The Light of Day
- Author: Eric Ambler
- Language: English
- Publisher: Heinemann
- Publication date: 1962
- Publication place: United Kingdom
- Media type: Print
- OCLC: 926820526
- Preceded by: Passage of Arms
- Followed by: A Kind of Anger

= The Light of Day (Eric Ambler novel) =

1962 novel by Eric Ambler

The Light of Day is a 1962 novel by Eric Ambler.

==Plot==

Arthur Abdel Simpson, the narrator, was born in Egypt to an Egyptian mother and a British soldier father. After the premature death of his father he was sent to a British boarding school, a formative experience to which he refers throughout the story. Simpson identifies as British, although his career as a petty criminal has gotten him barred from both Egypt and the United Kingdom.
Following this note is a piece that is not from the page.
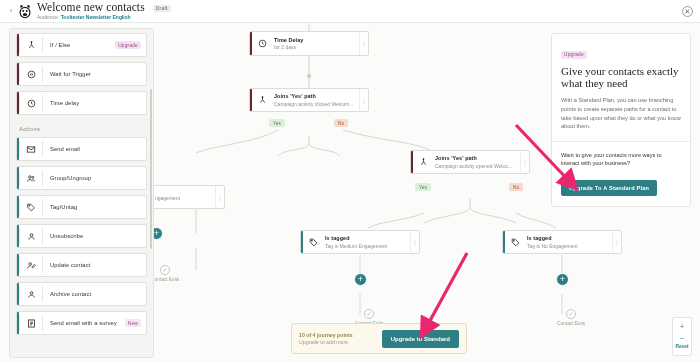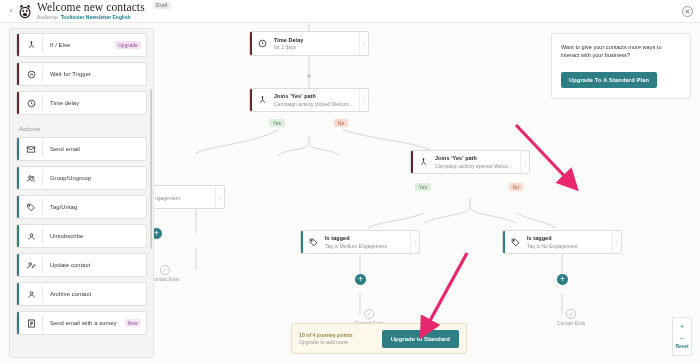"Welcome new contacts" .title-row { align-items: flex-start -> center }
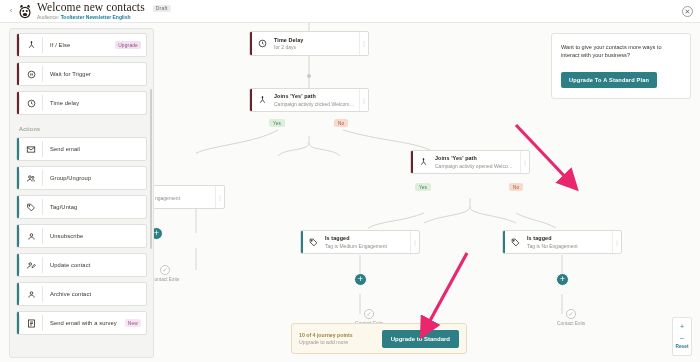"Give your contacts exactly what" div.up-top { html: none -> <div> <div>Upgrade</div> <div>Give your contacts exactly what they need</div> <div>With a Standard Plan, you can use branching points to create separate paths for a contact to take based upon what they do or what you know about them.</div> </div> }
At the opening of the story Simpson lives in Athens, acting as a guide and taxi-driver so he can steal from tourists. One of his targets, a man named Harper, catches him, and blackmails him into driving a car across the border from Greece into Turkey. The Turkish authorities find that the car is loaded with concealed illegal weapons, and Simpson faces the terrifying prospect of a long term in a Turkish prison. However, the authorities offer him a chance to earn leniency: he must deliver the weapons according to Harper's instructions, and then somehow ingratiate himself with Harper's gang, learn their goals and plans, and report regularly to the government's agents. The government suspects an attempt at terrorism or insurgency against the National Unity Committee, but it turns out that Harper and his gang actually have an audacious plan to steal valuable gems from the treasury museum of the Topkapı Palace. While preparing for the robbery, one of the gang suffers a disabling injury, and Simpson is forced to take his place and participate in a commando-type raid on the museum, despite having no relevant experience whatsoever.

After the successful raid, the gang realise they are being followed, and drive to the airport. Simpson steals their car containing the gems, and escapes. He returns the gems to the police, who are not especially grateful given that, due to Simpson's incompetence, the gang escaped the country by air.

==Reception==

Kirkus Reviews described it as "an impeccable international intrigue... this is a suave, scapegrace and often very funny entertainment." A review on Reaction.life described it as "a psychological sketch of brutal acuity, wrapped in a comic masterpiece."

It was nominated for the 1962 Gold Dagger award. It won the Mystery Writers of America's Edgar Allan Poe Award for best novel in 1964.

It was filmed in 1964 as Topkapi. This was the most successful adaptation of one of Ambler's books.